South Valley communities on verge of running out of water press Newsom to halt 18% rate hike

Water agencies and some of California’s poor communities, located in the southern San Joaquin Valley, are confronting a new reality.

As if California’s drought situation could get no worse, water agencies and poor communities in the southern San Joaquin Valley are confronting a new reality.

While they receive no water from the State Water Project, they’re being hit with rate hikes of up to 18 percent from last year by California water officials.


In a letter to Gov.

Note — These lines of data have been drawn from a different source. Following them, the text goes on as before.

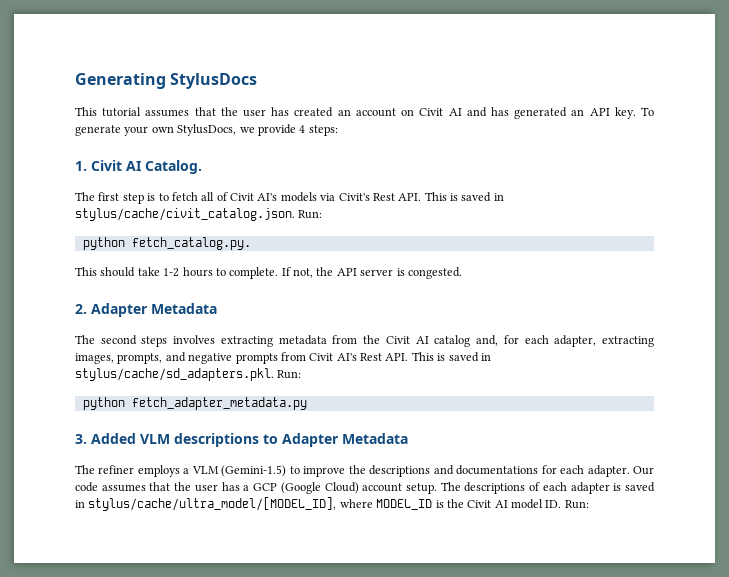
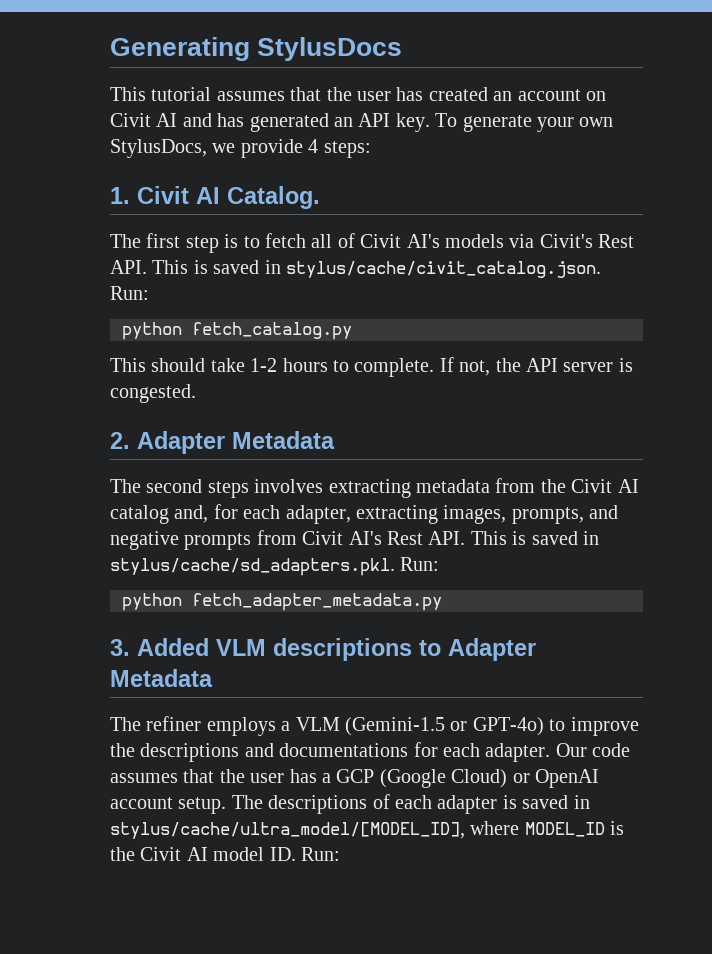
- python fetch_catalog.py.
+ python fetch_catalog.py
- The refiner employs a VLM (Gemini-1.5) to improve the descriptions and documentations for each adapter.
+ The refiner employs a VLM (Gemini-1.5 or GPT-4o) to improve the descriptions and documentations for each adapter.
- Our code assumes that the user has a GCP (Google Cloud) account setup.
+ Our code assumes that the user has a GCP (Google Cloud) or OpenAI account setup.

Gavin Newsom, state water users in the old Tulare Lake bed  – including water agencies that serve some of the state’s poorest communities – called for the Department of Water Resources to halt its planned hike on water rates.

“DWR has informed these Districts and the County, along with three other state water contractors who comprise DWR’s San Joaquin Valley region, that their water charges for 2022 will increase by $25 million over this year,” the letter reads.

“This is a 13% to 18% increase for these contractors in a single year.”

The letter was signed by Kings County, Tulare Lake Basin Water Storage District, Empire West Side Irrigation District, the City of Corcoran along with representatives from water providers in Kettleman City, Stratford, and Alpaugh.

The signatories argued that, if conditions persist into 2022, they will be paying an estimated $3,000 per acre foot of water they receive – if they receive any at all.

The state’s current water restrictions have “caused the fallowing of over fifty thousand acres of productive farm land in the Tulare Lake Basin this year,” the south Valley group argues.

Conditions are particularly dire among the three unincorporated towns in Kings and Tulare counties.

According to the agencies, Kettleman City and its 1,400 residents are set to run out of potable water from the State Water Project by December.

Kettleman, a popular stopover for Californians traversing Interstate 5 between Los Angeles and San Francisco, has a dizzying 10.5 percent unemployment rate with 32.5 percent of its residents living below the Federal poverty line.

For the poorest communities and the water agencies that keep neighboring fields productive and employing workers, the issue is one of fundamental fairness.

Regardless of how much water is sent to communities and farms on the State Water Project, the agencies and residents are expected to pay for 100 percent of the cost of delivery.

“On top of the crushing financial burden that will result if DWR’s proposal is not suspended, the signatory contractors also must pay for 100 percent of its state water entitlement even though they will receive no more than 5 percent,” the letter reads.

That arrangement isn’t the norm for water agencies that rely on the Federally-operated Central Valley Project for their water supplies.

After operations and maintenance costs, Federal water contractors only pay the water they receive.

Justin Mendes, regulatory chief for Tulare Lake Basin Water Storage District, said that the push for maintaining water rates extends far beyond haggling over the price of the most precious commodity.

“Water issues in California are often complex. This isn’t,” Mendes said in an interview with The Sun. “Increasing the cost of water while reducing or eliminating the supply is simply not sustainable. But far worse: it’s putting the communities of farmworkers on the brink of extinction with nowhere else to go.”